Task details: The output consists only of the lines from the one with "none -> <div>Marawi" through the end of the records, each printed exactly, and contains no pictures.

[Web document revisions]
Segment Open
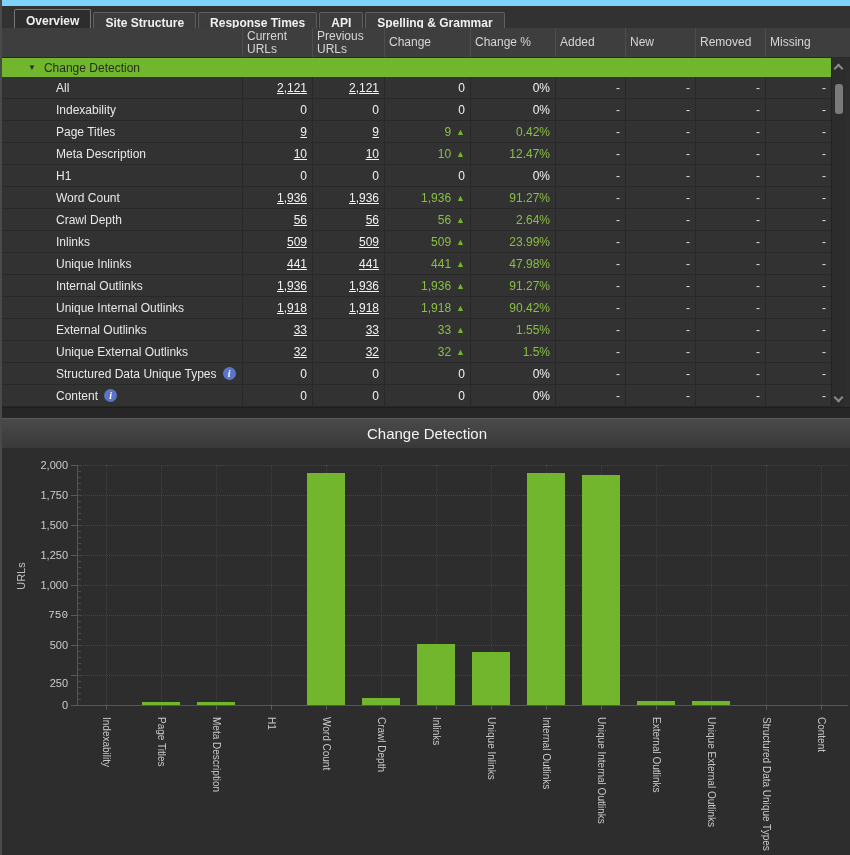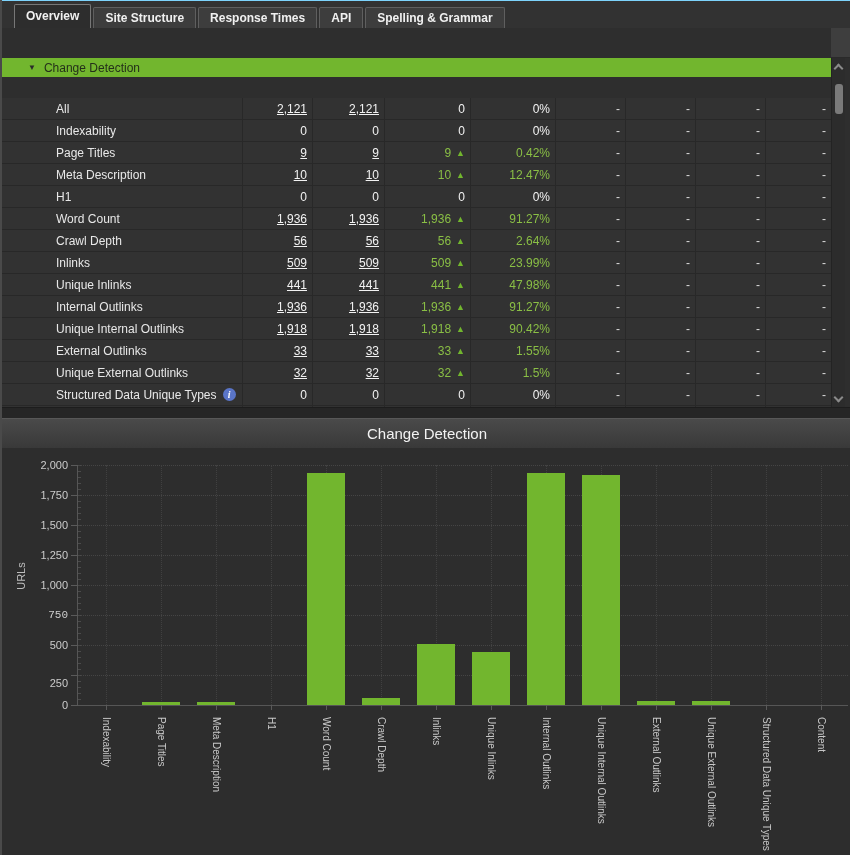"Overview Site Structure Response Times" .tabbar { border-top: 1px solid #7dd3fc -> 6px solid #7dd3fc }
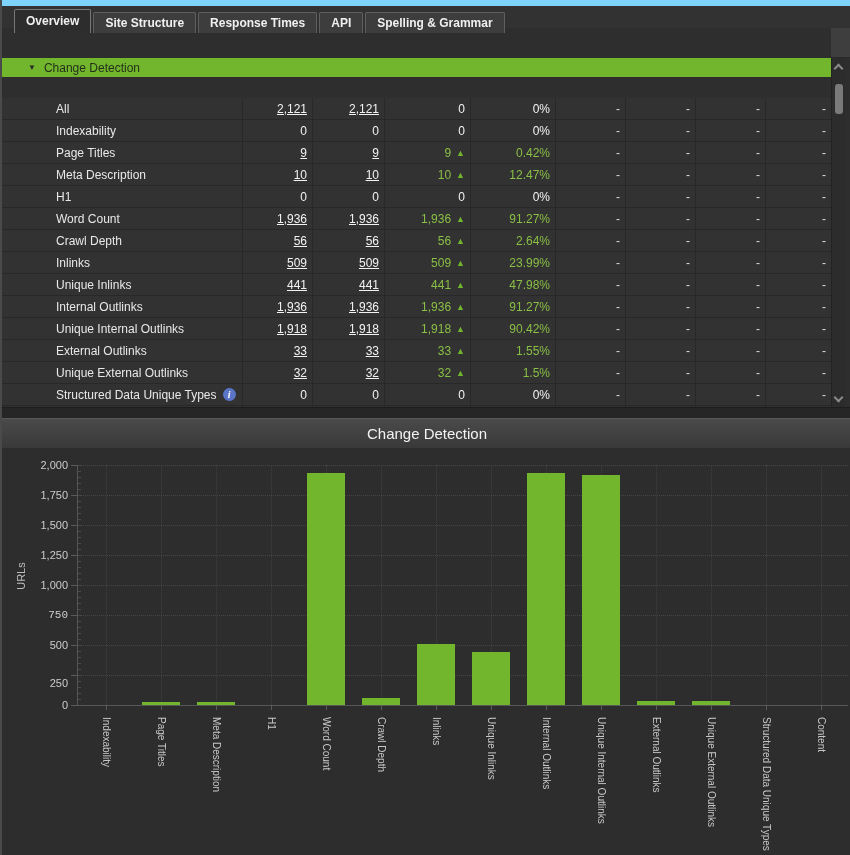"Current URLs" div.thead { html: none -> <div> <div></div> <div>Current URLs</div> <div>Previous URLs</div> <div>Change</div> <div>Change %</div> <div>Added</div> <div>New</div> <div>Removed</div> <div>Missing</div> </div> }
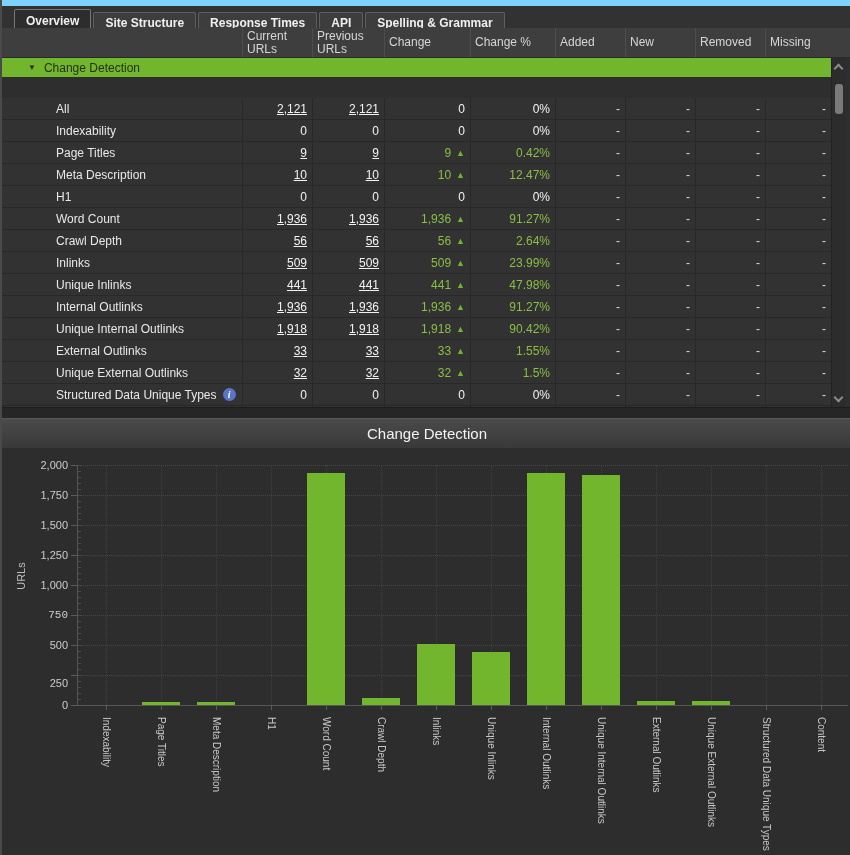"All" .tbody { margin-top: 21px -> none }
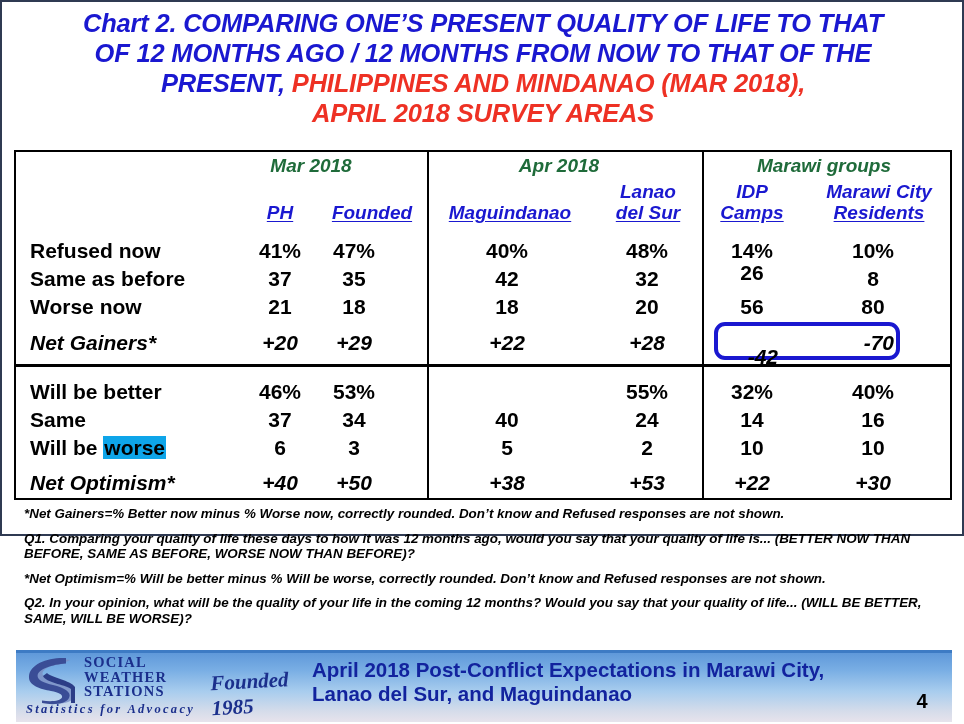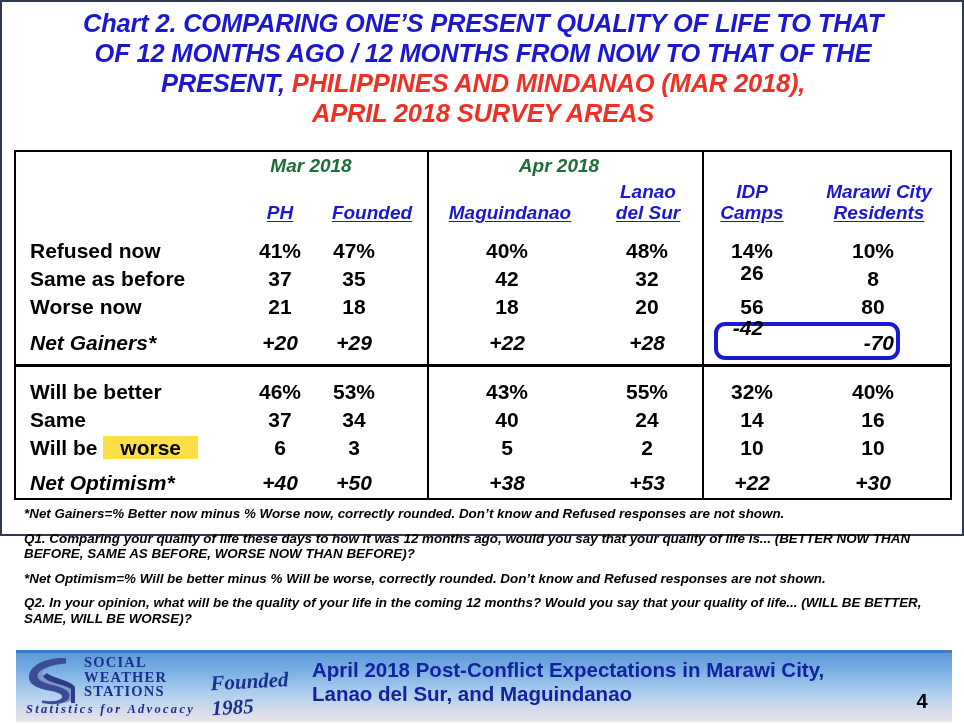"Marawi groups" div.grp { html: none -> <div>Marawi groups</div> }
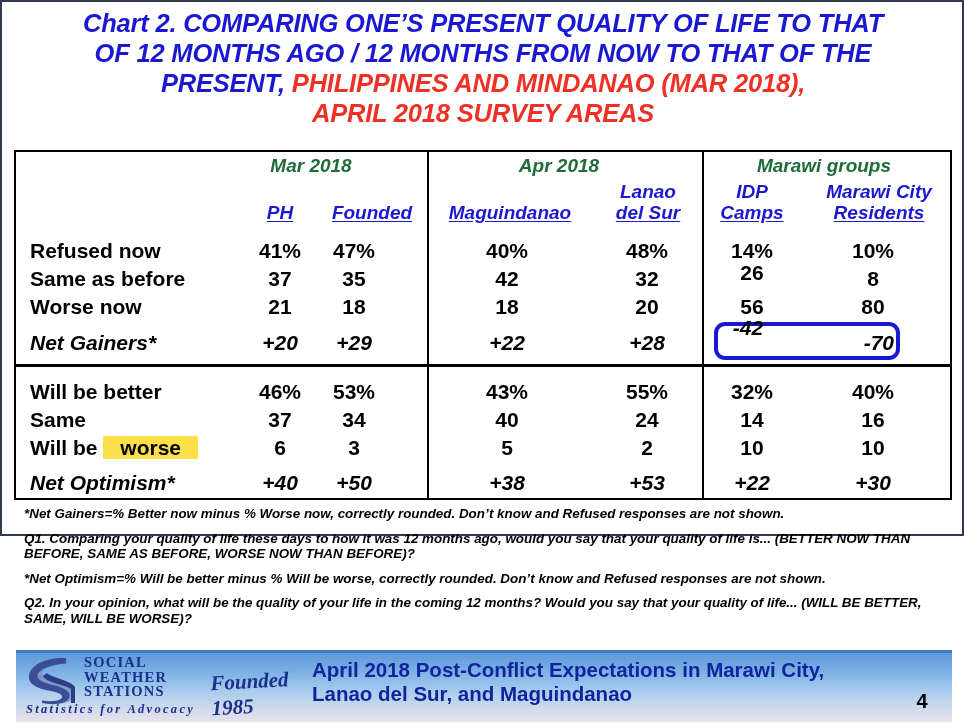"-42" div.cell { text-align: center -> right; top: 314px -> 343px }
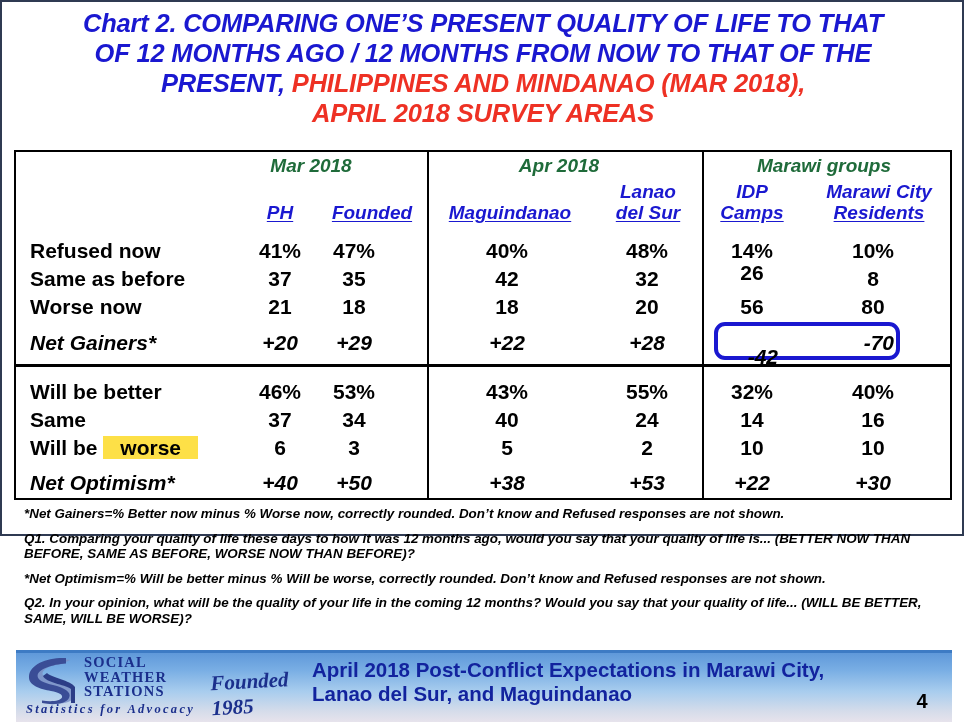"43%" div.cell { html: <div>43%</div> -> none }
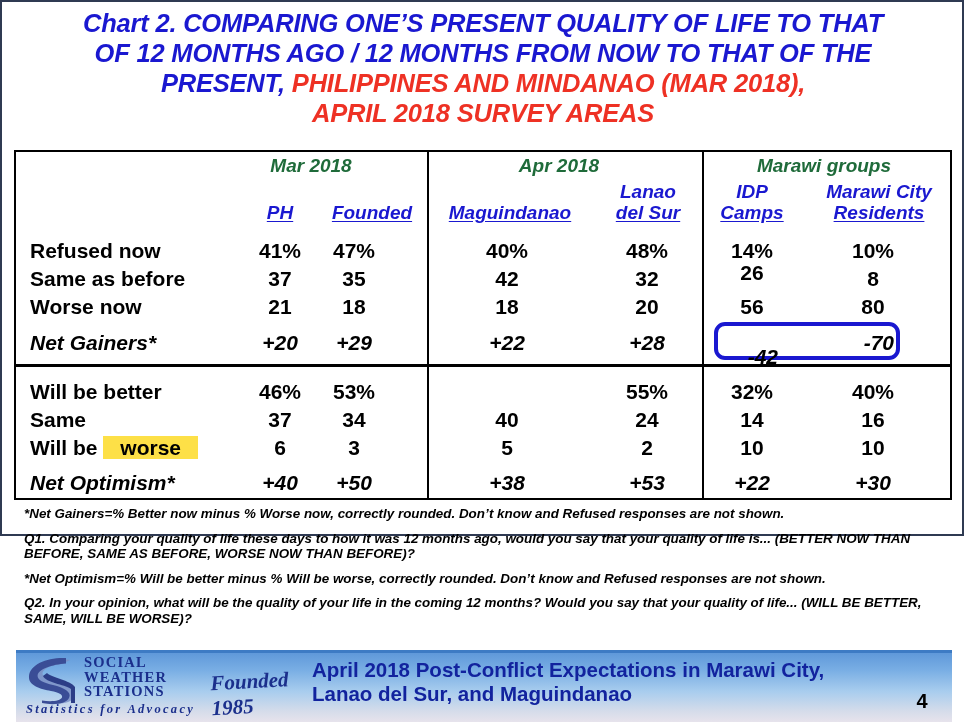"worse" .hl { background: #fde047 -> #0ea5e9; padding: 0 17px -> 0 1px }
Segment Closed
Solution to this problem:
"Marawi groups" div.grp { html: none -> <div>Marawi groups</div> }
"-42" div.cell { text-align: center -> right; top: 314px -> 343px }
"43%" div.cell { html: <div>43%</div> -> none }
"worse" .hl { background: #fde047 -> #0ea5e9; padding: 0 17px -> 0 1px }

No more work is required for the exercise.